Longtime colleagues and friends say Molina will be remembered for a variety of accomplishments, particularly her many battles on behalf of L.A.’s Eastside.
In a 2017 Cal State Fullerton oral history, Molina talked about being the eldest of 10 children of a working-class Mexican mother and Mexican American father.
“I was brought up in a little barrio called Simons, in Montebello, where everyone spoke Spanish,” Molina said. “My father was a construction worker; my mom stayed at home, raised all of the kids. I was always reminded that I was the oldest and so I had to set the example for the family.”
Those close to Molina say these roots grounded her, particularly in her service to the communities she represented.
‘No hesitation’ to fight unauthorized sterilizations in court
Antonia Hernández met Molina in 1974, about eight years before Molina would be elected to the Assembly. Hernández, at the time a novice attorney, was seeking a Latina organization to join her in a class action lawsuit against L.A. County-USC Medical Center for carrying out unauthorized sterilizations on Latinas who were delivering their babies at the county hospital.
In the mid-1970s, Molina was president of a Latina women’s rights group, Comisión Femenil; Hernández asked the group to join the suit.
“If you become a class plaintiff as they did, and you lose a case, you might be liable for attorneys' fees and court fees,” said Hernández, now president and CEO of the California Community Foundation. “Gloria had no hesitation.”

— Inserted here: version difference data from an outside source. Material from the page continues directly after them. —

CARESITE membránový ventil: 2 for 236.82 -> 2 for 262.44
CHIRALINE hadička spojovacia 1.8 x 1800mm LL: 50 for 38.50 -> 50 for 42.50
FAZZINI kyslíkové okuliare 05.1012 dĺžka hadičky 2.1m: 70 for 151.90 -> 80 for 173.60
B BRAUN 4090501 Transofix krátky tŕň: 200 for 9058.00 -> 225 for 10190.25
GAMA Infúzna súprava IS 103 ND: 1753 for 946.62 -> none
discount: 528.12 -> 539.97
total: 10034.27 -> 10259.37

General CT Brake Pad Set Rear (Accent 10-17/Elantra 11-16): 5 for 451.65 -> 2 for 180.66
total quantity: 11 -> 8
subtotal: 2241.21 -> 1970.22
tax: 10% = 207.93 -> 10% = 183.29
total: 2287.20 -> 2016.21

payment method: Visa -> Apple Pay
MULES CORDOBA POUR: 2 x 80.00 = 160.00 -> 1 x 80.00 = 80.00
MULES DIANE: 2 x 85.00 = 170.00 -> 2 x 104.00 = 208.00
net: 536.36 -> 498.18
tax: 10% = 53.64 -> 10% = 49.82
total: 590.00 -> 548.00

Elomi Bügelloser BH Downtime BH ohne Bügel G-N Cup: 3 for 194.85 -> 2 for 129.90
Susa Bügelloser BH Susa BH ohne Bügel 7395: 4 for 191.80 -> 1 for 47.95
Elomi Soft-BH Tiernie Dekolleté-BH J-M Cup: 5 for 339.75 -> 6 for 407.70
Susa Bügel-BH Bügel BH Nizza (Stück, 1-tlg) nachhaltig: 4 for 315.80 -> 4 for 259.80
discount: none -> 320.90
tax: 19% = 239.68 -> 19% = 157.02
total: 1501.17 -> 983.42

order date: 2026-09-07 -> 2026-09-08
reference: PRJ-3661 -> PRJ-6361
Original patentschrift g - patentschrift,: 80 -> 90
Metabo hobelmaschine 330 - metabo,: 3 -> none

While the court ruled against the plaintiffs, the case ultimately led to new state policies, including the repeal of state eugenics laws that had led to thousands of unauthorized sterilizations over the years, mostly performed on women of color.
As a Mexican American woman, Molina understood the lived experience of her community, colleagues and friends say, and this would shape her lifelong work.
“We women have children. We are the mothers. We are the ones that nurture a culture,” said Hernández. “Gloria was not only just a woman — [she was] a working-class Chicana coming from a very traditional family that, you know, would speak with a voice that was different.”
Molina championed causes that affected working-poor families and sought ways to improve their quality of life, Hernández said, “never forgetting where she came from.”
A career that started in college
Molina became involved in political activism while a student at East Los Angeles College, participating in student walkouts and the Chicano Moratorium in opposition to the Vietnam War.
After helping found the local chapter of Comisión Femenil, she later became an aide to Art Torres, the longtime Democratic state legislator. Years later, Molina would defeat Torres in the 1991 campaign for the First District county supervisor seat.
Before running for public office, Molina was a recruiter for the White House personnel office under President Jimmy Carter, and served as an aide to Democratic Assemblymember Willie Brown.
With her victory in 1982 as the first Latina elected to the California legislature (representing the 56th State Assembly District), Molina disrupted what at the time had been a Latino boys’ club. She defeated the better-funded Richard Polanco, who had the backing of the political establishment.
During her time in the Assembly, Molina became involved with Mothers of East Los Angeles, a group that successfully fought plans to build a prison in East L.A.

In 1987, Molina was elected to the L.A. City Council in the First District, where lines had been redrawn to better represent the city’s Latino voters in northeast and northwest L.A. Four years later, after the Latino-majority First Supervisorial District was created by a federal court in response to a voting rights lawsuit, she won that seat, too.
A breakthrough for historically excluded Latino voters
“Gloria Molina was very critical in Latino political history given how she won the council race and then the supervisorial race,” said Fernando Guerra, director of the Center for the Study of Los Angeles at Loyola Marymount University. “She won both of those elections immediately after they were redistricted … because of lawsuits. And so she was the manifestation of very long political and legal battles to have equitable representation of Latinos.”
Before this, he said, Latino voters were largely excluded, their power diluted by how district lines were drawn.
“She's the one who broke that,” said Guerra, an honorary life trustee of the board of LAist’s parent company, Southern California Public Radio.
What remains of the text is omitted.